[Prompt]
Pick out every line of the entries below where "note" occurs, and copy those lines.

[Source material]
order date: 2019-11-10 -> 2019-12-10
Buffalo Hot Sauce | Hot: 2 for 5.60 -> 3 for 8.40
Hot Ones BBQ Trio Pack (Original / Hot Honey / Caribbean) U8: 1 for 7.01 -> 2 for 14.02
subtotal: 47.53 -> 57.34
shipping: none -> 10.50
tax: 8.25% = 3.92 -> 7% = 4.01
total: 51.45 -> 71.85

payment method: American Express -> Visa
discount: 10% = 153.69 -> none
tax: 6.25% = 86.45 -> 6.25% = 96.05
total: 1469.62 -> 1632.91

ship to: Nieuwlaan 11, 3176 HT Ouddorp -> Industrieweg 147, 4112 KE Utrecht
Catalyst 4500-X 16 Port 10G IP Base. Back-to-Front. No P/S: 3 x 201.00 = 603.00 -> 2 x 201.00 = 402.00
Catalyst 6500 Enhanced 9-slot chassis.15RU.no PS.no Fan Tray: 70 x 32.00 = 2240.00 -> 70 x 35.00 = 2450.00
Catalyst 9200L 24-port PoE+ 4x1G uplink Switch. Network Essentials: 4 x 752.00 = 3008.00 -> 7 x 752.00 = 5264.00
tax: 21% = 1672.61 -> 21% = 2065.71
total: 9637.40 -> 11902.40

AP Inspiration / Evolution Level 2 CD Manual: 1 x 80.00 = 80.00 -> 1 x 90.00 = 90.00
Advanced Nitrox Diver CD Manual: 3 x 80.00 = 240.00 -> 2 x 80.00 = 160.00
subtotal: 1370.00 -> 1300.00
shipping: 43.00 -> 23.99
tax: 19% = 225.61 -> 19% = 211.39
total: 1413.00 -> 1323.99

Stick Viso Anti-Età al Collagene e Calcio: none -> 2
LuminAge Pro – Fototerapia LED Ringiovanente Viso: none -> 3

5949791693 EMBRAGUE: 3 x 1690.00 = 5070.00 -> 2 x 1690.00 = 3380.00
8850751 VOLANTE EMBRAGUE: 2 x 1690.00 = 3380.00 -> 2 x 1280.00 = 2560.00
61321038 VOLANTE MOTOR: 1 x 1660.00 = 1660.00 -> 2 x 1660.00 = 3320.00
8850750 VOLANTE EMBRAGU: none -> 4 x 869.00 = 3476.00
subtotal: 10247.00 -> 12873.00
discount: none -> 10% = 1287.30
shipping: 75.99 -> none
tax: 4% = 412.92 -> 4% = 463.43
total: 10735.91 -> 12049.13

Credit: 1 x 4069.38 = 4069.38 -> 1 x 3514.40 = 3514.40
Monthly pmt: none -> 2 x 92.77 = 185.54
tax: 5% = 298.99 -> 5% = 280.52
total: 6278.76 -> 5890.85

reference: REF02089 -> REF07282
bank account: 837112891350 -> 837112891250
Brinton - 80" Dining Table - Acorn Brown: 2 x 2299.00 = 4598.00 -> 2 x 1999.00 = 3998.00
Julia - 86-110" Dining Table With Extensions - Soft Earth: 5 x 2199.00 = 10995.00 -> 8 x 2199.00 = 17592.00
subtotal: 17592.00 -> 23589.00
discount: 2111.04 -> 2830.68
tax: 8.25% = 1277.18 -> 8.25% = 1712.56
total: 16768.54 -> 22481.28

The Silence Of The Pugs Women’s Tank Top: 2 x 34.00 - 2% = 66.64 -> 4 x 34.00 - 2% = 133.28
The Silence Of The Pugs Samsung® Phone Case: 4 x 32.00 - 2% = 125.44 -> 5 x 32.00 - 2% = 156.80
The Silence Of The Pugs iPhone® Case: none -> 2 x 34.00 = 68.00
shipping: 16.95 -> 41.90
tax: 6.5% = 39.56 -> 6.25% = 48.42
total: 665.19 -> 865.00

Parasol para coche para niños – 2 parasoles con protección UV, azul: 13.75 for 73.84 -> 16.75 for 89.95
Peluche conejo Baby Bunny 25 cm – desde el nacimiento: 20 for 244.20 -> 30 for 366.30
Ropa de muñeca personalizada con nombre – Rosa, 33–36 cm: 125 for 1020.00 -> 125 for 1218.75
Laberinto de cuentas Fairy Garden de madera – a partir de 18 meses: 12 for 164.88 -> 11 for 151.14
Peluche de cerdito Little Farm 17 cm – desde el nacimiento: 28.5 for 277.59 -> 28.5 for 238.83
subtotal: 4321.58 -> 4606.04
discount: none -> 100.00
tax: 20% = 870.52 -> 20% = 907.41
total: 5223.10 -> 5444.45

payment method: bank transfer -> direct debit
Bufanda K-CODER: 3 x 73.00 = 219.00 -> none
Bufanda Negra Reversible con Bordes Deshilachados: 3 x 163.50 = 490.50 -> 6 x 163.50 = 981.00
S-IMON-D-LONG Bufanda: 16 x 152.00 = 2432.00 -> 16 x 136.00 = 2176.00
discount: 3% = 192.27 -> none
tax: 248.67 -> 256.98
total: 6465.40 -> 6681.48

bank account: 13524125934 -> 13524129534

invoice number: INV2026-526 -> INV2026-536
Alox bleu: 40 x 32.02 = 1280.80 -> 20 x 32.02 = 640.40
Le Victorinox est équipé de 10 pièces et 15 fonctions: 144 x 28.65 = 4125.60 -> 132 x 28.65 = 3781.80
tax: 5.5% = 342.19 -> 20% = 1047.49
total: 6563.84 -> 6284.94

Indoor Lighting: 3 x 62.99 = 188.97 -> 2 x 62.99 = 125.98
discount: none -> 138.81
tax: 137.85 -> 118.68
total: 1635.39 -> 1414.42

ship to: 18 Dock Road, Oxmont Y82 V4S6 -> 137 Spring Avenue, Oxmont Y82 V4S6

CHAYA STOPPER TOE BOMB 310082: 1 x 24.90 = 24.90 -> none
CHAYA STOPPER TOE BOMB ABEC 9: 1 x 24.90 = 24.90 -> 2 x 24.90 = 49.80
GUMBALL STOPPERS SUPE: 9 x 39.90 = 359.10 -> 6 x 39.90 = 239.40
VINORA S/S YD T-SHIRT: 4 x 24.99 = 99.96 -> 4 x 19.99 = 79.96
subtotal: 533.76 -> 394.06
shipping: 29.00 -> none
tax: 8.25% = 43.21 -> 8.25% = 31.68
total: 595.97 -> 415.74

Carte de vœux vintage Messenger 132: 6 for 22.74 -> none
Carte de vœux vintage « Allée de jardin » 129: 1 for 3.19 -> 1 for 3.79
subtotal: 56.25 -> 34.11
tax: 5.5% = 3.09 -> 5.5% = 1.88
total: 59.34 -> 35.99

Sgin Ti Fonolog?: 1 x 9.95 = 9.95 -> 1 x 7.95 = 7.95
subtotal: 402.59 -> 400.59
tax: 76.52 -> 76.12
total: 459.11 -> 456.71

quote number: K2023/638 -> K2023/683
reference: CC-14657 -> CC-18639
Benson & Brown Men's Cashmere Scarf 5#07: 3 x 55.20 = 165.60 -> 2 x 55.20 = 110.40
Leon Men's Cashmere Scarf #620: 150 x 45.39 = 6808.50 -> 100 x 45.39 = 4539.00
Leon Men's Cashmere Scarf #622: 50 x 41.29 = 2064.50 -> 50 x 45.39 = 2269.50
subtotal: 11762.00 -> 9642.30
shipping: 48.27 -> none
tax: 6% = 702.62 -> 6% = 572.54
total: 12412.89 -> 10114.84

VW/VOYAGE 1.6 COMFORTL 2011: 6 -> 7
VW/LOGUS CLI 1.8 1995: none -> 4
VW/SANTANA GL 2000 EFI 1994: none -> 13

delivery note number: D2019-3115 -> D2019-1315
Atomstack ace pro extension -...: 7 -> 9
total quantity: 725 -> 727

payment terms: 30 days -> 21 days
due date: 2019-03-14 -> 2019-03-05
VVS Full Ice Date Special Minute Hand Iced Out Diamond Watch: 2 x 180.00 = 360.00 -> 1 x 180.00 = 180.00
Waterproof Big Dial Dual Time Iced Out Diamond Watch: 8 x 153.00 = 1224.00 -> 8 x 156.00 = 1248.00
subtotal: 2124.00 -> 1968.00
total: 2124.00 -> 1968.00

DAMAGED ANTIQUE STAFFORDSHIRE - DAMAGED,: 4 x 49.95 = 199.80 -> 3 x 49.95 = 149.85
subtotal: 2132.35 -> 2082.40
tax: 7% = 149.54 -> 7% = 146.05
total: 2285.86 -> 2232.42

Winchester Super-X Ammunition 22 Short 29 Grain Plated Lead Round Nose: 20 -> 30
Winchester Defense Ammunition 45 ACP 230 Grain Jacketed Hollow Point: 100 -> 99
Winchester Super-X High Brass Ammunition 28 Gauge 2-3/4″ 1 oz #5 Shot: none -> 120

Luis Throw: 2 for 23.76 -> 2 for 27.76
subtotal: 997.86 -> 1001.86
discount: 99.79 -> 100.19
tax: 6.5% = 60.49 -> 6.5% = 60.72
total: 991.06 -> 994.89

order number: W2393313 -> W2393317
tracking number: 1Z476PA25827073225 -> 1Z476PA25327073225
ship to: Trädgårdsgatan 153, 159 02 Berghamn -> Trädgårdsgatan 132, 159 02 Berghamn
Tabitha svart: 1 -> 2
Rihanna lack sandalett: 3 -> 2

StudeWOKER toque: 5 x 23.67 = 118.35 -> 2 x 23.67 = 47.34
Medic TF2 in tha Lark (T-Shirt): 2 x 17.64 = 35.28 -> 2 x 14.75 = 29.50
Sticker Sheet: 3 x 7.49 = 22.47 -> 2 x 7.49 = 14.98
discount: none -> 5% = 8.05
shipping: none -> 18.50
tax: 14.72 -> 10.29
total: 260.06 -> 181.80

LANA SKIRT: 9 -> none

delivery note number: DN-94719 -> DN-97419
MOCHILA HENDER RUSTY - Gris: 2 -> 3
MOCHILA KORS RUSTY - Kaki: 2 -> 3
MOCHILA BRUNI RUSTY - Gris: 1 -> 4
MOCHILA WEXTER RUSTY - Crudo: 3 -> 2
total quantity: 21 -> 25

[Reply to the task]
delivery note number: D2019-3115 -> D2019-1315
delivery note number: DN-94719 -> DN-97419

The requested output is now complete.